Friday, January 24, 2014
Telur Asin
DI beberapa toko Asia di Jerman, paling tidak di kota tempat saya tinggal, ternyata menjual telur asin. Telur asinnya pun terbuat dari telur bebek. Harganya ? Tentu mahal, Sekotak plastik berisi 6 butir, harganya lebih dari 5€. Selain telur asin, produk telur bebek lain yang dijual adalah telur pitan. Kemasannya sama, namun harganya berbeda beberapa
Euro lebih mahal. Saya pernah salah membeli telur pitan, gara-gara tidak mengerti tulisan di kemasannya. Berdasarkan tampilan luarnya yang berupa telur bebek, saya langsung membelinya dengan asumsi itu telur asin. Padahal jelas sekali di kemasannya tertulis Tausendjährige Eier yang berarti telur 1000 tahun (Century Egg) yang memang merupakan nama lain telur pitan. Terkejutlah saya saat mendapati telur yang telah saya kupas, bagian dalamnya berwarna hitam. Ya, memang begitulah tampilan telur pitan. Saya hapal karena saat di Jakarta, saya pernah mencicipinya di restoran bubur Kwang Tung di jalan Pecenongan.
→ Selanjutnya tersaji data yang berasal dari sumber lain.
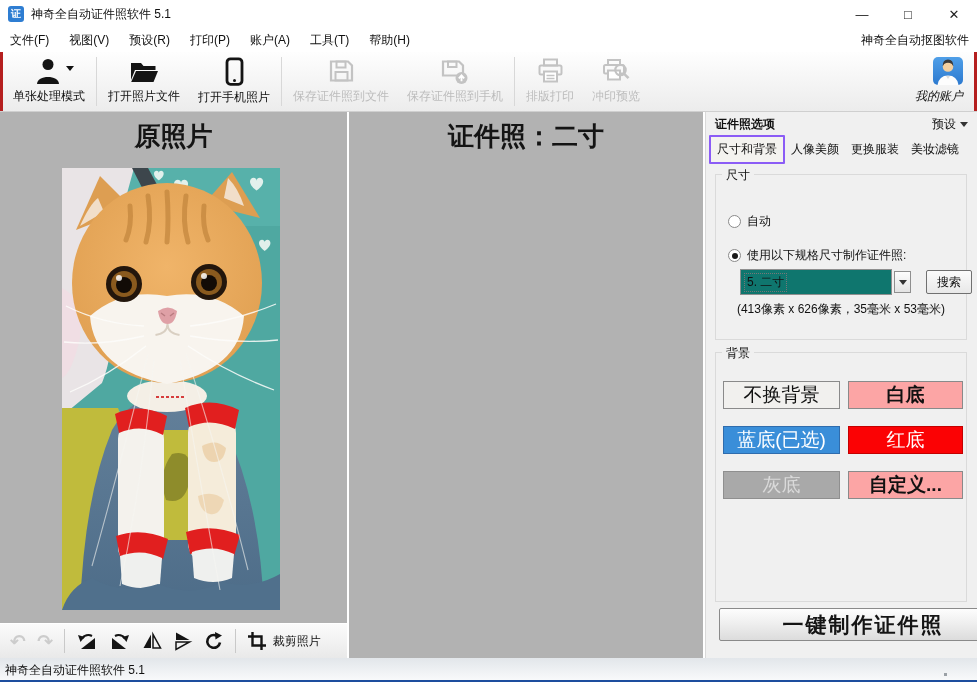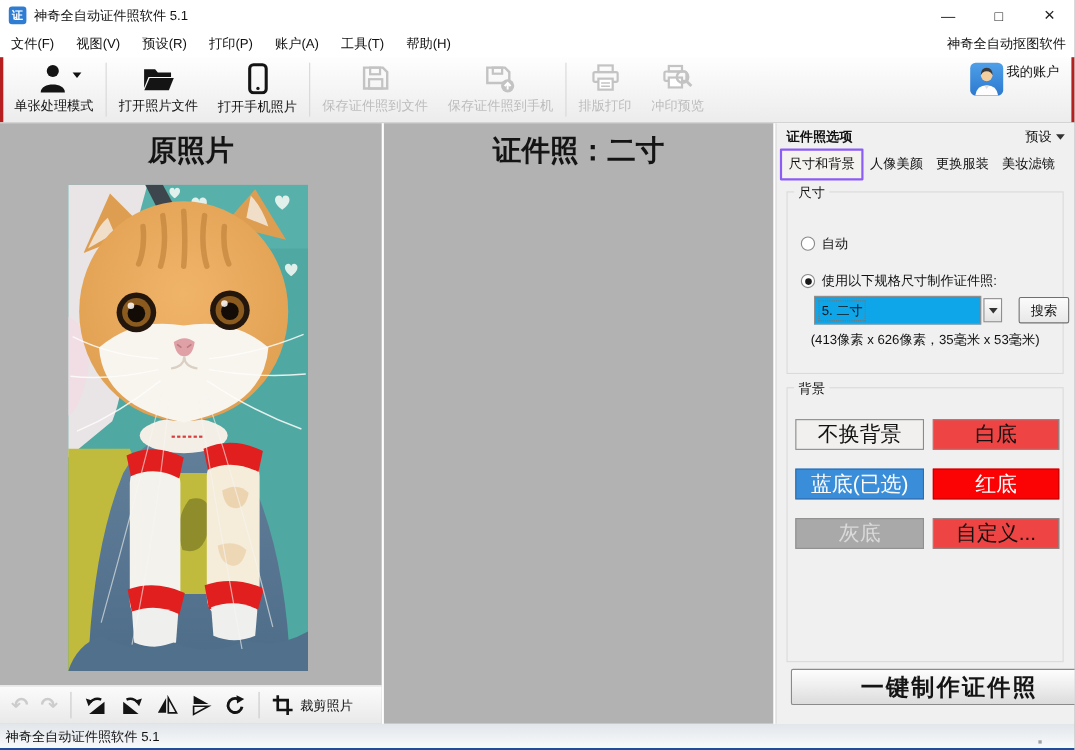--- a/index.html
+++ b/index.html
@@ -34,8 +34,8 @@
   .tb-sep{width:1px;background:#d8d8d8;margin:5px 2px;}
   .mode-arrow{position:absolute;right:-10px;top:9px;width:0;height:0;
     border-left:4px solid transparent;border-right:4px solid transparent;border-top:5px solid #111;}
-  .tb-account{margin-left:auto;display:flex;align-items:flex-start;justify-content:flex-end;
-    padding:5px 10px 6px;gap:3px;}
+  .tb-account{margin-left:auto;display:flex;flex-direction:column;align-items:flex-end;justify-content:flex-end;
+    padding:5px 10px 6px;gap:3px;font-style:italic;}
   .avatar{width:30px;height:30px;border-radius:5px;background:linear-gradient(#4f9fe8,#2c79cf);
     display:flex;align-items:flex-end;justify-content:center;overflow:hidden;}
 

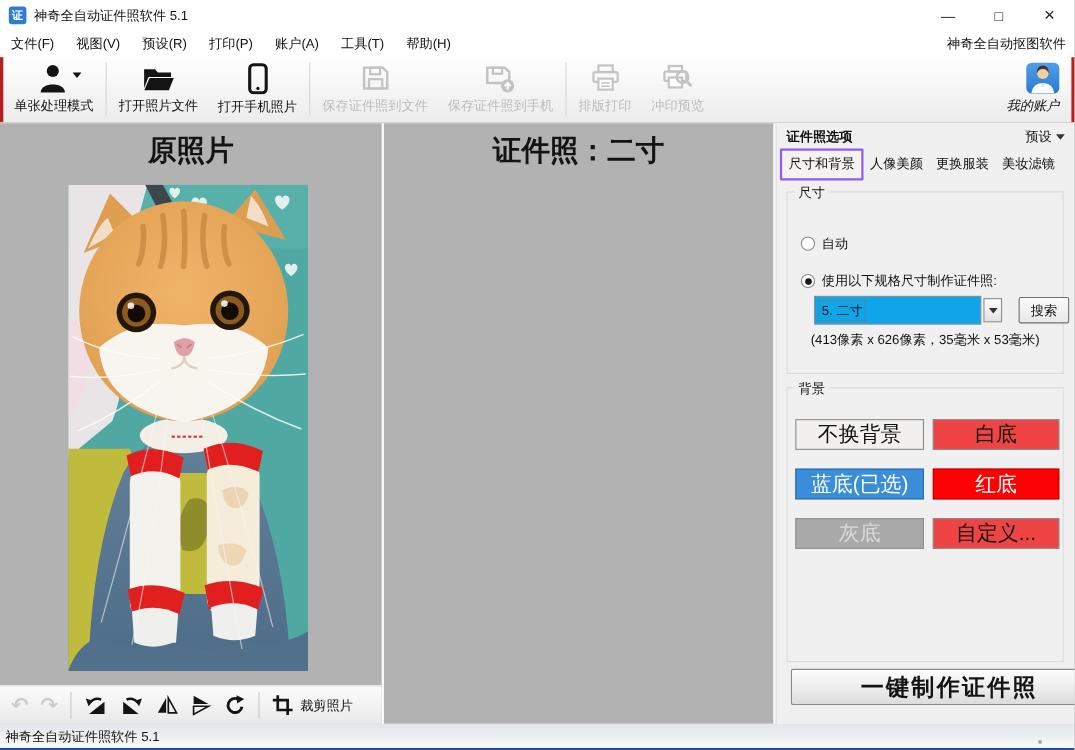--- a/index.html
+++ b/index.html
@@ -77,7 +77,7 @@
   .radio.checked::after{content:"";position:absolute;left:2.5px;top:2.5px;width:6px;height:6px;border-radius:50%;background:#1a1a1a;}
 
   .combo-row{position:absolute;left:24px;top:94px;display:flex;align-items:center;}
-  .combo-field{width:152px;height:22px;border:1px solid #8f8f8f;background:#0ea5e9;display:flex;align-items:center;padding:12px 4px;}
+  .combo-field{width:152px;height:22px;border:1px solid #8f8f8f;background:#0f766e;display:flex;align-items:center;padding:12px 4px;}
   .combo-field .val{outline:1px dotted #777;padding:0 2px;}
   .combo-arrow{width:17px;height:22px;border:1px solid #8f8f8f;margin-left:2px;
     background:linear-gradient(#fdfdfd,#e3e3e3);display:flex;align-items:center;justify-content:center;}

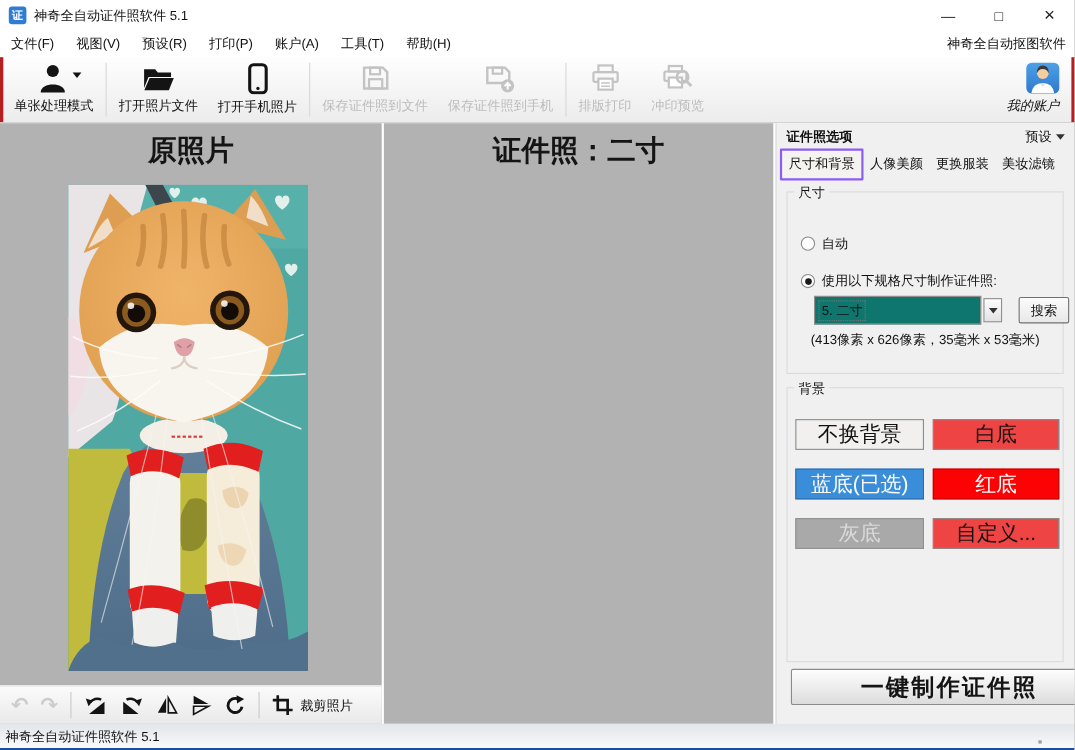--- a/index.html
+++ b/index.html
@@ -89,7 +89,7 @@
     grid-template-columns:117px 115px;column-gap:8px;row-gap:17px;}
   .bgbtn{height:28px;border:1px solid #8a8a8a;display:flex;align-items:center;justify-content:center;font-size:19px;}
   .v-plain{background:#f1f0ee;}
-  .v-white{background:#ef4444;}
+  .v-white{background:#fca5a5;font-weight:bold;}
   .v-blue{background:#3a8ed9;border-color:#2f6cad;color:#fff;}
   .v-red{background:#fb0204;border-color:#c40000;color:#fff;}
   .v-gray{background:#a9a9a9;color:#dadada;border-color:#8f8f8f;}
Kembali ke soal telur asin. Sampai saat ini bisa dihitung dengan jari frekuensi saya membeli telur asin bebek. Selain karena harganya yang mahal, padahal suami saya bisa langsung menghabiskan 2 butir sekali makan, toko Asia pun tidak rutin menjualnya.
Beberapa tahun yang lalu saya pernah mencoba membuat telur asin sendiri dengan cara mengubur telur ayam di bawah 1 kg garam yang sudah diberi air sedikit (agak becek), yang disimpan di wadah kedap udara. Hasilnya mengecewakan. Boro-boro masir (berminyak), rasa asinnya saja agak sulit terdeteksi.
Setelah cukup lama melupakan pembuatan telur asin, berapa waktu yang lalu, di grup NCC Facebook ramai membahas tentang pembuatan telur asin. Infonya pertama kali dibagikan oleh seorang member yang berdomisili di Inggris. Cara pembuatannya ternyata berbeda dengan yang pernah saya lakukan. Wah, patut dicoba juga.
Percobaan pertama saya ternyata berhasil sukses, meski harus mengorbankan tutup toples yang jadi sedikit berkarat. Telur yang dihasilkan asinnya pas. Sayang sekali percobaan pertama saya hanya menyisakan 8 butir telur akibat 2 telur yang lain telah saya rebus pada hari ke 14. Harapannya pada hari tersebut telur asin bisa dipanen. Ternyata belum. Saya harus menunggu 7 hari lagi dengan menyisakan 8 butir telur (foto yang saya lampirkan di atas merupakan foto percobaan telur asin yang ke dua)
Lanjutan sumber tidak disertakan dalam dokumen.